DATA TO EXAMINE Start Marker

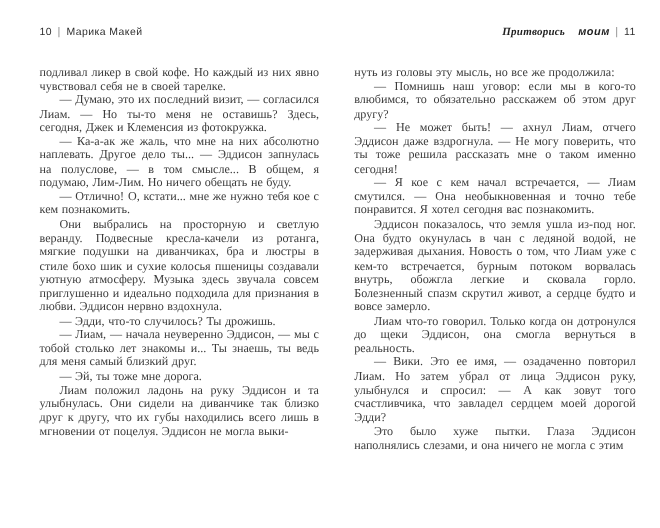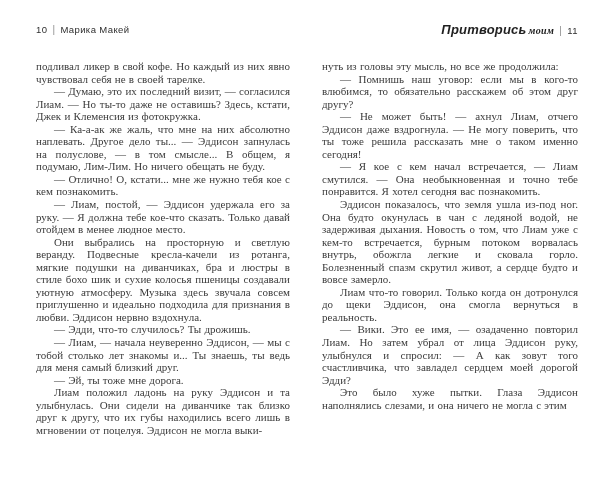--- a/index.html
+++ b/index.html
@@ -43,10 +43,10 @@
     font-size: 10px;
   }
   .title-main {
-    font-family: Liberation Sans, sans-serif;
+    font-family: Liberation Serif, serif;
     font-style: italic;
     font-weight: 700;
-    font-size: 13px;
+    font-size: 10px;
     color: #1f1f1f;
     letter-spacing: 0.2px;
   }

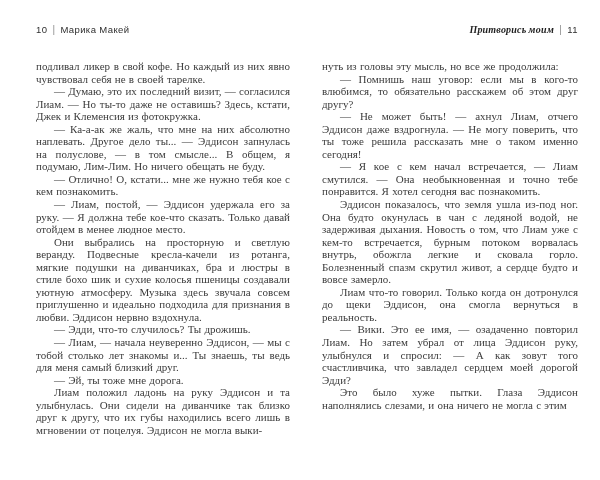--- a/index.html
+++ b/index.html
@@ -51,12 +51,12 @@
     letter-spacing: 0.2px;
   }
   .title-script {
-    font-family: Liberation Serif, serif;
+    font-family: Liberation Sans, sans-serif;
     font-style: italic;
     font-weight: 700;
     font-size: 10px;
     color: #1f1f1f;
-    margin-left: 2px;
+    margin-left: 12px;
   }
   .page-num {
     color: #2e2e2e;

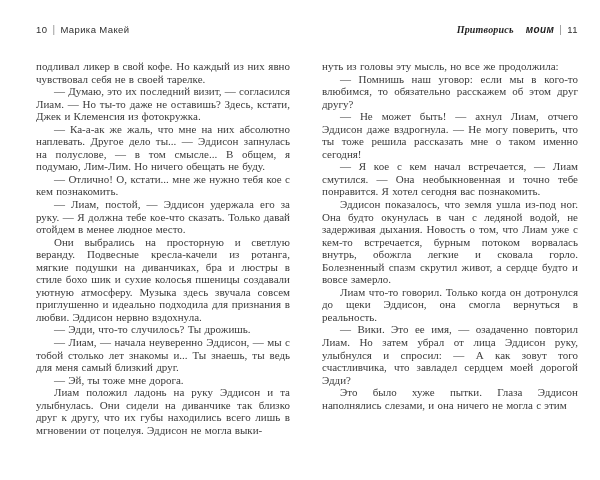--- a/index.html
+++ b/index.html
@@ -91,7 +91,7 @@
     </div>
     <div class="page-body">
         <p class="no-indent">подливал ликер в свой кофе. Но каждый из них явно чувствовал себя не в своей тарелке.</p>
-        <p class="">— Думаю, это их последний визит, — согласился Лиам. — Но ты-то даже не оставишь? Здесь, кстати, Джек и Клеменсия из фотокружка.</p>
+        <p class="">— Думаю, это их последний визит, — согласился Лиам. — Но ты-то меня не оставишь? Здесь, сегодня, Джек и Клеменсия из фотокружка.</p>
         <p class="">— Ка-а-ак же жаль, что мне на них абсолютно наплевать. Другое дело ты... — Эддисон запнулась на полуслове, — в том смысле... В общем, я подумаю, Лим-Лим. Но ничего обещать не буду.</p>
         <p class="">— Отлично! О, кстати... мне же нужно тебя кое с кем познакомить.</p>
         <p class="">— Лиам, постой, — Эддисон удержала его за руку. — Я должна тебе кое-что сказать. Только давай отойдем в менее людное место.</p>

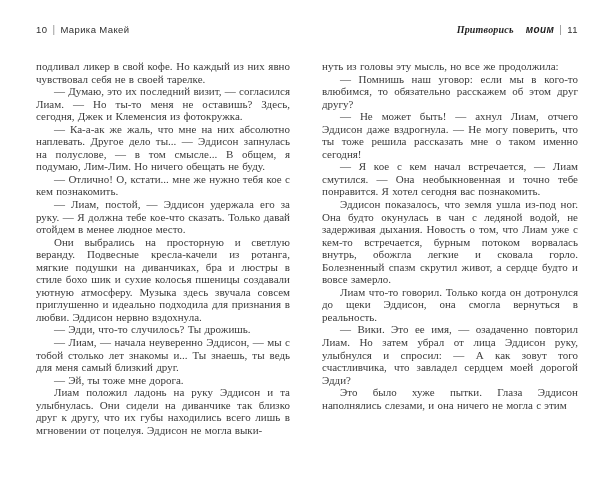--- a/index.html
+++ b/index.html
@@ -94,7 +94,6 @@
         <p class="">— Думаю, это их последний визит, — согласился Лиам. — Но ты-то меня не оставишь? Здесь, сегодня, Джек и Клеменсия из фотокружка.</p>
         <p class="">— Ка-а-ак же жаль, что мне на них абсолютно наплевать. Другое дело ты... — Эддисон запнулась на полуслове, — в том смысле... В общем, я подумаю, Лим-Лим. Но ничего обещать не буду.</p>
         <p class="">— Отлично! О, кстати... мне же нужно тебя кое с кем познакомить.</p>
-        <p class="">— Лиам, постой, — Эддисон удержала его за руку. — Я должна тебе кое-что сказать. Только давай отойдем в менее людное место.</p>
         <p class="">Они выбрались на просторную и светлую веранду. Подвесные кресла-качели из ротанга, мягкие подушки на диванчиках, бра и люстры в стиле бохо шик и сухие колосья пшеницы создавали уютную атмосферу. Музыка здесь звучала совсем приглушенно и идеально подходила для признания в любви. Эддисон нервно вздохнула.</p>
         <p class="">— Эдди, что-то случилось? Ты дрожишь.</p>
         <p class="">— Лиам, — начала неуверенно Эддисон, — мы с тобой столько лет знакомы и... Ты знаешь, ты ведь для меня самый близкий друг.</p>

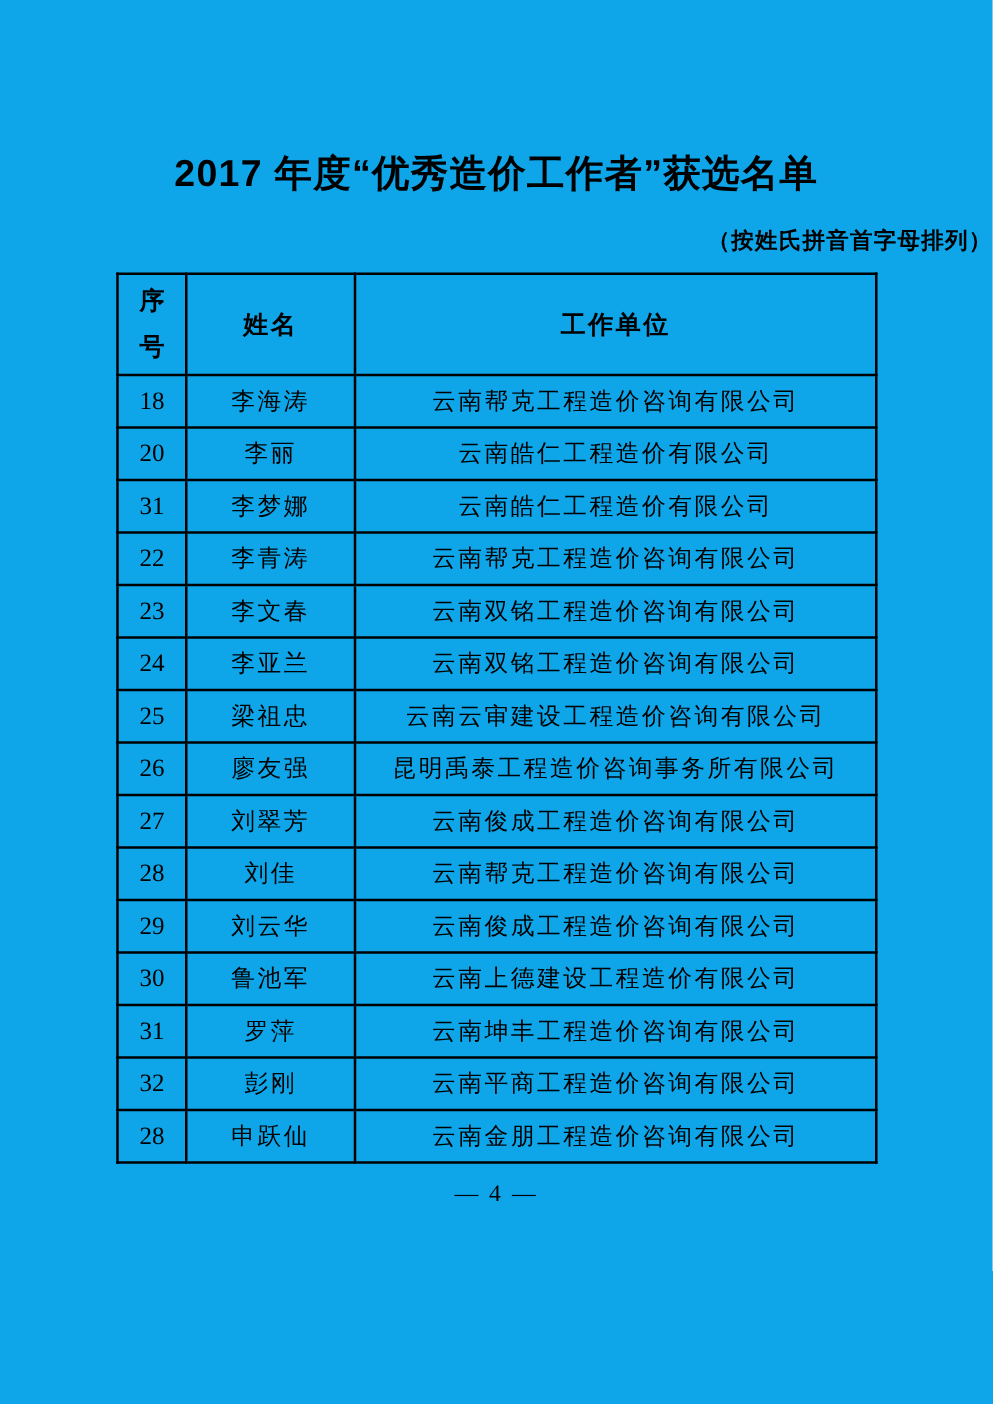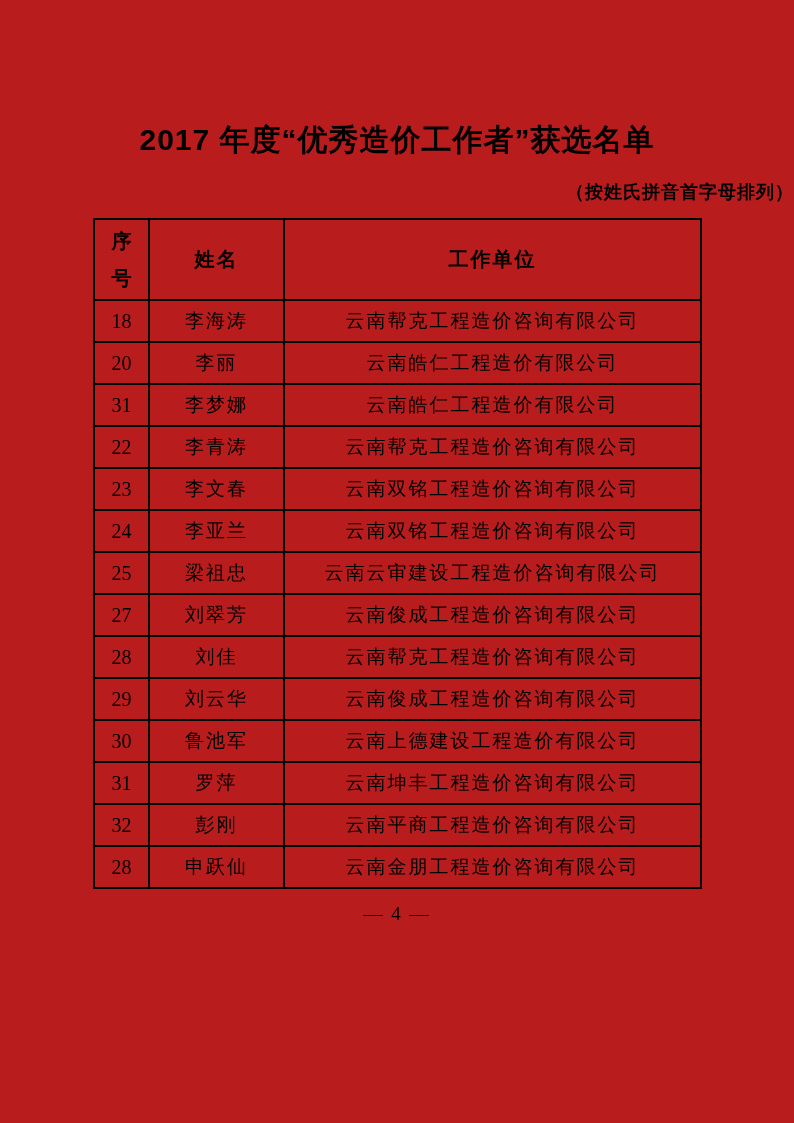--- a/index.html
+++ b/index.html
@@ -8,7 +8,7 @@
     width: 794px;
     height: 1123px;
     margin: 0 auto;
-    background: #b91c1c;
+    background: #0ea5e9;
     color: #000000;
     font-family: "Liberation Serif", "DejaVu Serif", serif;
     overflow: hidden;

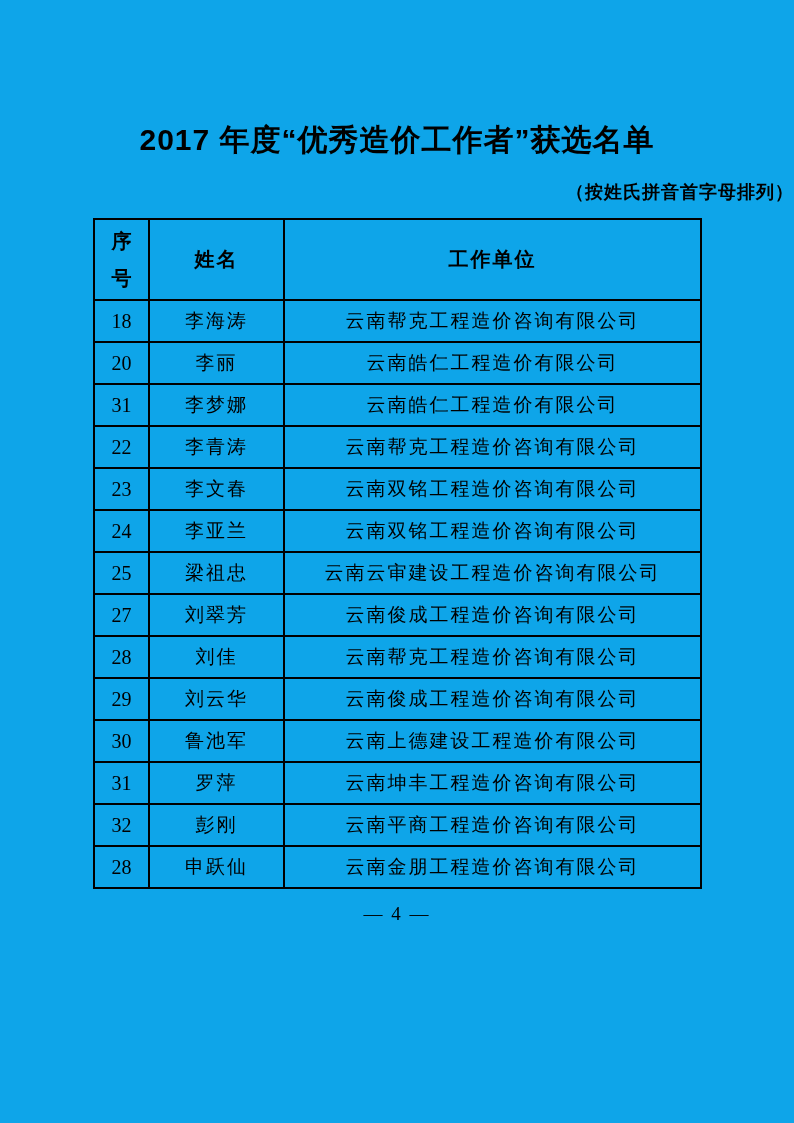--- a/index.html
+++ b/index.html
@@ -138,6 +138,11 @@
         <td class="cell-unit">云南云审建设工程造价咨询有限公司</td>
       </tr>
       <tr>
+        <td class="cell-index">26</td>
+        <td class="cell-name">廖友强</td>
+        <td class="cell-unit">昆明禹泰工程造价咨询事务所有限公司</td>
+      </tr>
+      <tr>
         <td class="cell-index">27</td>
         <td class="cell-name">刘翠芳</td>
         <td class="cell-unit">云南俊成工程造价咨询有限公司</td>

DATA TO EXAMINE End Marker

PROBLEM STATEMENT: Your copy should match the records word for word, with the pictures removed.

THE ANSWER:
--- a/index.html
+++ b/index.html
@@ -43,10 +43,10 @@
     font-size: 10px;
   }
   .title-main {
-    font-family: Liberation Sans, sans-serif;
+    font-family: Liberation Serif, serif;
     font-style: italic;
     font-weight: 700;
-    font-size: 13px;
+    font-size: 10px;
     color: #1f1f1f;
     letter-spacing: 0.2px;
   }

--- a/index.html
+++ b/index.html
@@ -51,12 +51,12 @@
     letter-spacing: 0.2px;
   }
   .title-script {
-    font-family: Liberation Serif, serif;
+    font-family: Liberation Sans, sans-serif;
     font-style: italic;
     font-weight: 700;
     font-size: 10px;
     color: #1f1f1f;
-    margin-left: 2px;
+    margin-left: 12px;
   }
   .page-num {
     color: #2e2e2e;

--- a/index.html
+++ b/index.html
@@ -91,7 +91,7 @@
     </div>
     <div class="page-body">
         <p class="no-indent">подливал ликер в свой кофе. Но каждый из них явно чувствовал себя не в своей тарелке.</p>
-        <p class="">— Думаю, это их последний визит, — согласился Лиам. — Но ты-то даже не оставишь? Здесь, кстати, Джек и Клеменсия из фотокружка.</p>
+        <p class="">— Думаю, это их последний визит, — согласился Лиам. — Но ты-то меня не оставишь? Здесь, сегодня, Джек и Клеменсия из фотокружка.</p>
         <p class="">— Ка-а-ак же жаль, что мне на них абсолютно наплевать. Другое дело ты... — Эддисон запнулась на полуслове, — в том смысле... В общем, я подумаю, Лим-Лим. Но ничего обещать не буду.</p>
         <p class="">— Отлично! О, кстати... мне же нужно тебя кое с кем познакомить.</p>
         <p class="">— Лиам, постой, — Эддисон удержала его за руку. — Я должна тебе кое-что сказать. Только давай отойдем в менее людное место.</p>

--- a/index.html
+++ b/index.html
@@ -94,7 +94,6 @@
         <p class="">— Думаю, это их последний визит, — согласился Лиам. — Но ты-то меня не оставишь? Здесь, сегодня, Джек и Клеменсия из фотокружка.</p>
         <p class="">— Ка-а-ак же жаль, что мне на них абсолютно наплевать. Другое дело ты... — Эддисон запнулась на полуслове, — в том смысле... В общем, я подумаю, Лим-Лим. Но ничего обещать не буду.</p>
         <p class="">— Отлично! О, кстати... мне же нужно тебя кое с кем познакомить.</p>
-        <p class="">— Лиам, постой, — Эддисон удержала его за руку. — Я должна тебе кое-что сказать. Только давай отойдем в менее людное место.</p>
         <p class="">Они выбрались на просторную и светлую веранду. Подвесные кресла-качели из ротанга, мягкие подушки на диванчиках, бра и люстры в стиле бохо шик и сухие колосья пшеницы создавали уютную атмосферу. Музыка здесь звучала совсем приглушенно и идеально подходила для признания в любви. Эддисон нервно вздохнула.</p>
         <p class="">— Эдди, что-то случилось? Ты дрожишь.</p>
         <p class="">— Лиам, — начала неуверенно Эддисон, — мы с тобой столько лет знакомы и... Ты знаешь, ты ведь для меня самый близкий друг.</p>

--- a/index.html
+++ b/index.html
@@ -8,7 +8,7 @@
     width: 794px;
     height: 1123px;
     margin: 0 auto;
-    background: #b91c1c;
+    background: #0ea5e9;
     color: #000000;
     font-family: "Liberation Serif", "DejaVu Serif", serif;
     overflow: hidden;

--- a/index.html
+++ b/index.html
@@ -138,6 +138,11 @@
         <td class="cell-unit">云南云审建设工程造价咨询有限公司</td>
       </tr>
       <tr>
+        <td class="cell-index">26</td>
+        <td class="cell-name">廖友强</td>
+        <td class="cell-unit">昆明禹泰工程造价咨询事务所有限公司</td>
+      </tr>
+      <tr>
         <td class="cell-index">27</td>
         <td class="cell-name">刘翠芳</td>
         <td class="cell-unit">云南俊成工程造价咨询有限公司</td>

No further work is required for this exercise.